Reinforcement Learning Notes (1) - Overview

This article mainly introduces some basic concepts of reinforcement learning: including MDP, Bellman equations, etc., and describes how to transition from MDP to Reinforcement Learning.

Tasks in Reinforcement Learning

Here I’ll use a figure from David Silver’s course, which clearly shows the entire interaction process. This is a modeled representation of human-environment interaction. At each time point, the brain (agent) selects an action \(a_t\) from the available action set A to execute. The environment then gives the agent a reward \(r_t\) as feedback based on the agent’s action, while the agent enters a new state.

RL

Knowing the entire process, the task objective becomes clear: to obtain as much Reward as possible. More Reward indicates better execution. At each time slice, the agent determines the next action based on the current state. In other words, we need to find an action for a state that maximizes reward. The process from state to action is called a Policy, generally denoted as \(\pi\):

The task of reinforcement learning is to find an optimal Policy such that Reward is maximized.

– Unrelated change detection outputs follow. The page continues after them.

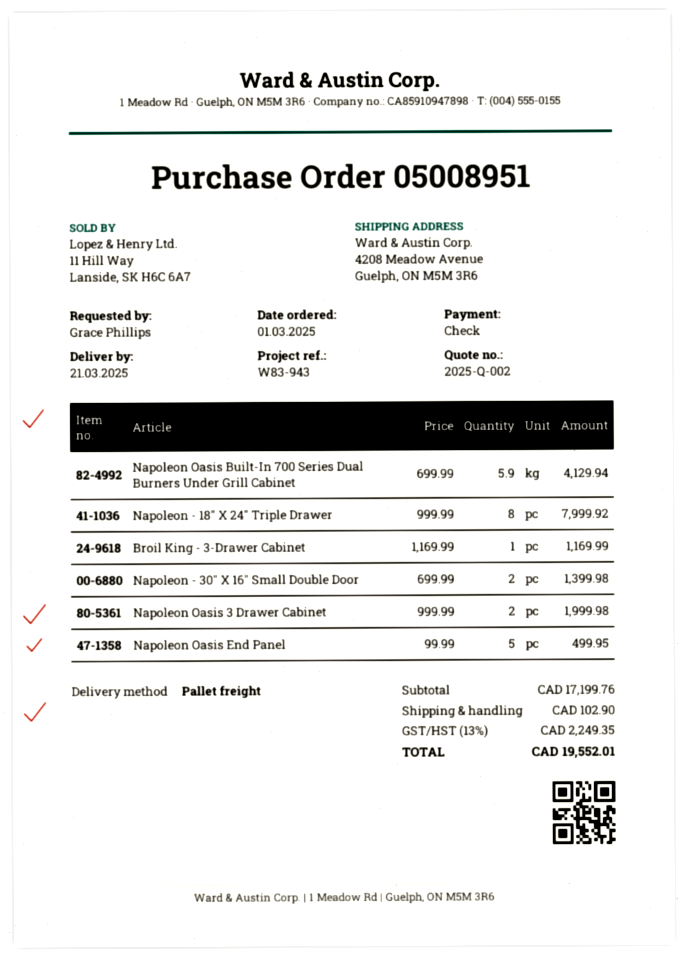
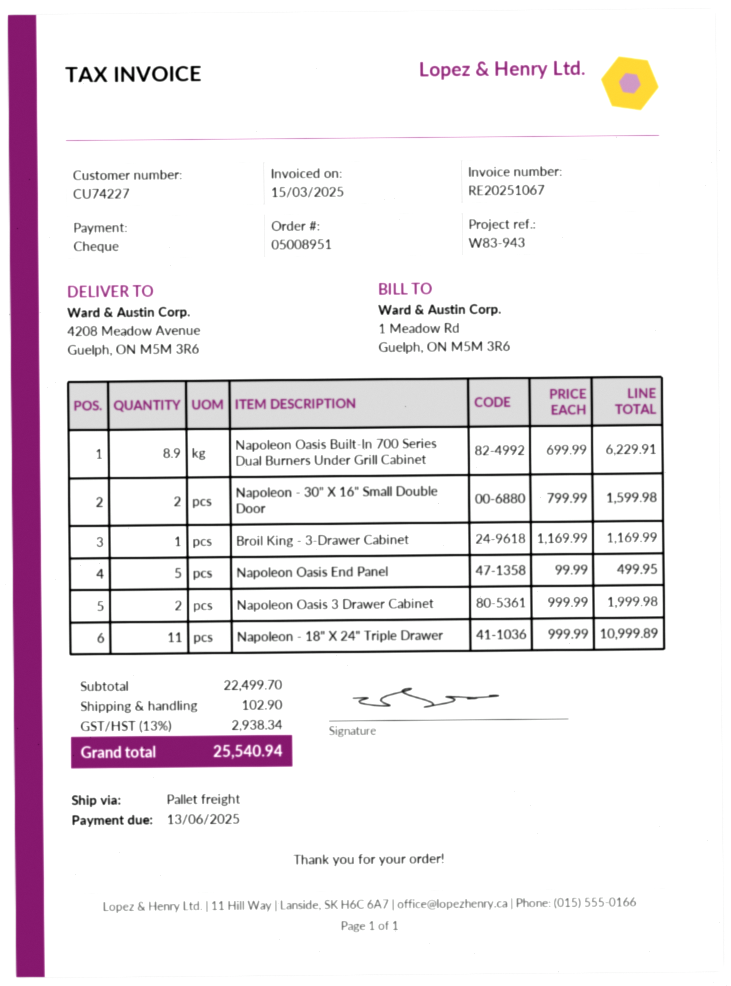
Napoleon Oasis Built-In 700 Series Dual Burners Under Grill Cabinet: 5.9 x 699.99 = 4129.94 -> 8.9 x 699.99 = 6229.91
Napoleon - 18" X 24" Triple Drawer: 8 x 999.99 = 7999.92 -> 11 x 999.99 = 10999.89
Napoleon - 30" X 16" Small Double Door: 2 x 699.99 = 1399.98 -> 2 x 799.99 = 1599.98
subtotal: 17199.76 -> 22499.70
tax: 13% = 2249.35 -> 13% = 2938.34
total: 19552.01 -> 25540.94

Initially, we don’t know what the optimal policy is, so we often start with a random policy. Using a random policy for experiments, we can obtain a series of states, actions, and feedback:

\((s_1,a_1,r_1,s_2,a_2,r_2,...s_t,a_t,r_t)\)

This is a series of samples. Reinforcement learning algorithms need to use these samples to improve the Policy, thereby making the Reward in the obtained samples better. Due to this characteristic of making Reward increasingly better, this type of algorithm is called Reinforcement Learning.

MDP (Markov Decision Process)

Reinforcement learning problems can all be modeled as MDP (Markov Decision Process) problems. MDP is actually a model of the environment. The difference between MDP and common Markov chains is the addition of action and reward concepts.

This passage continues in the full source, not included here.